Позже он решил прогуляться. И, конечно же, ему повезло, не пройдя и двух кварталов, наткнулся на Джорджа Торстейна. Семь месяцев назад, в миг слабости духа, он неосторожно рассказал Торстейну про свой сон. Торстейн был пухлый, сердечный малый, твердо верующий в самосовершенствование, дисциплину, практичность, здравый смысл и в иные еще более скучные добродетели. Его чистосердечная и простодушная выкинь-из-головы-эти-глупости позиция принесла тогда Лэнигену на короткий миг облегчение. Но сейчас это раздражало. Конечно, люди вроде Торстейна — это соль земли и опора нации, но для Лэнигена, ведущего безнадежную схватку с неосязаемым, Торстейн из докучливого надоеды превратился в божье наказание.
— Здорово, Том! Как дела, парень? — приветствовал его Торстейн.
— Прекрасно, — ответил Лэниген, — просто отлично.
Он кивнул, изображая максимальное дружелюбие, и зашагал было дальше под плавящимся зеленым небом. Но от Торстейна так просто не отделаешься.

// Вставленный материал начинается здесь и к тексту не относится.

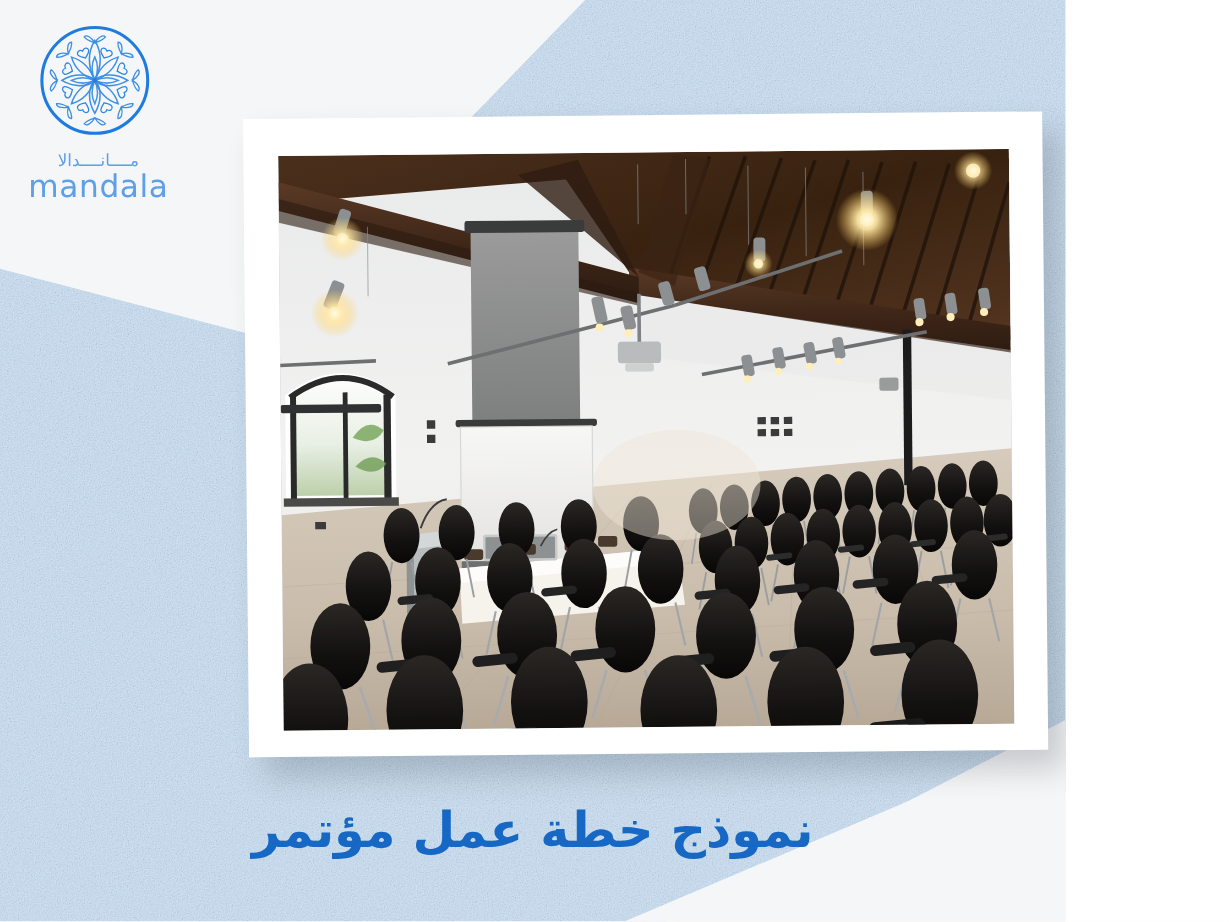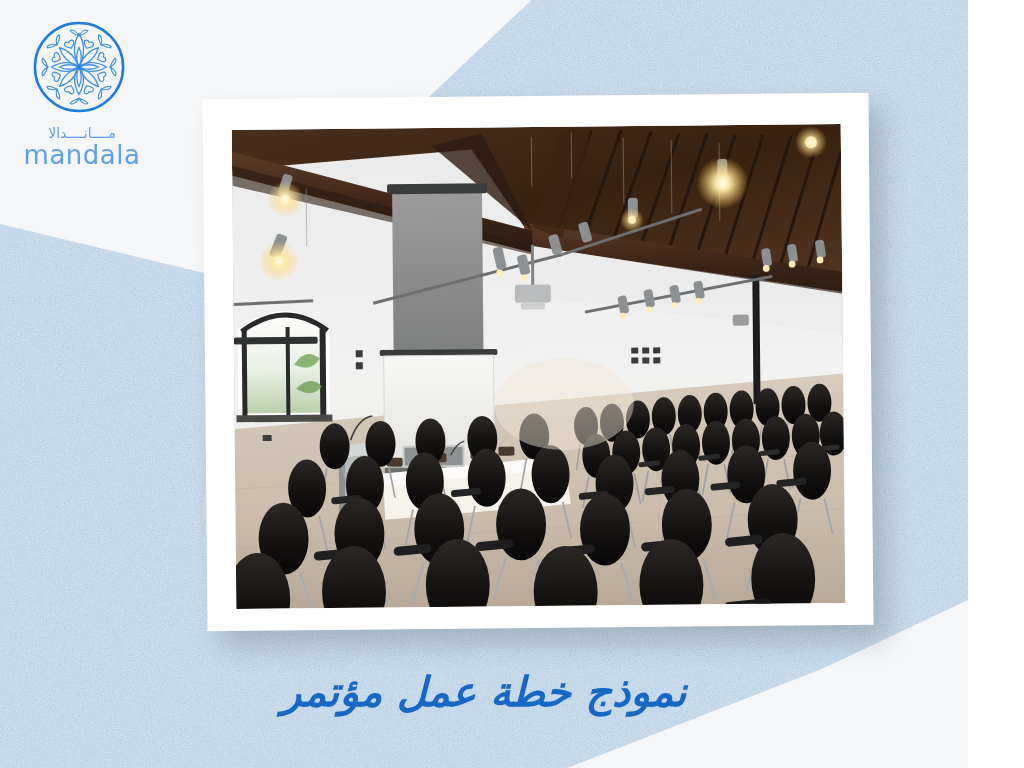--- a/index.html
+++ b/index.html
@@ -7,21 +7,21 @@
     margin: 0;
     padding: 0;
     background: #ffffff;
   }
   body {
     font-family: "DejaVu Sans", "Liberation Sans", sans-serif;
   }
 
   .canvas {
     position: relative;
-    width: 968px;
+    width: 888px;
     height: 768px;
     overflow: hidden;
     background: #f5f6f7;
   }
 
   
   .bg-layer {
     position: absolute;
     inset: 0;
     width: 100%;
@@ -83,21 +83,20 @@
   .title-bar {
     position: absolute;
     left: 0;
     right: 0;
     top: 660px;
     height: 66px;
     display: flex;
     align-items: center;
     justify-content: center;
     z-index: 7;
-    font-style: italic;
   }
   .title-text {
     font-family: "DejaVu Sans", "Liberation Sans", sans-serif;
     direction: rtl;
     unicode-bidi: isolate;
     font-size: 41px;
     font-weight: bold;
     color: #1768c4;
     letter-spacing: 0px;
     line-height: 1.2;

— Том, мальчик, я думал над твоей проблемой, — сказал Торстейн. — Я очень беспокоился за тебя.
— Это очень мило с твоей стороны, — ответил Лэниген, — но право же тебе не следовало так затрудняться…
— Я это делаю потому, что хочу это делать, — сказал Торстейн, и Лэниген знал, что он, к сожалению, говорит чистую правду. — Меня интересуют люди и их заботы, Том. И всегда интересовали. С детства. А мы с тобой долгое время были друзьями и соседями.
— Это, конечно, верно, — тупо пробормотал Лэниген. (Когда ты нуждаешься в помощи, то хуже всего, что ты вынужден ее принимать).
— Прекрасно, Том, я думаю, что небольшой отдых — вот что тебе сейчас нужно.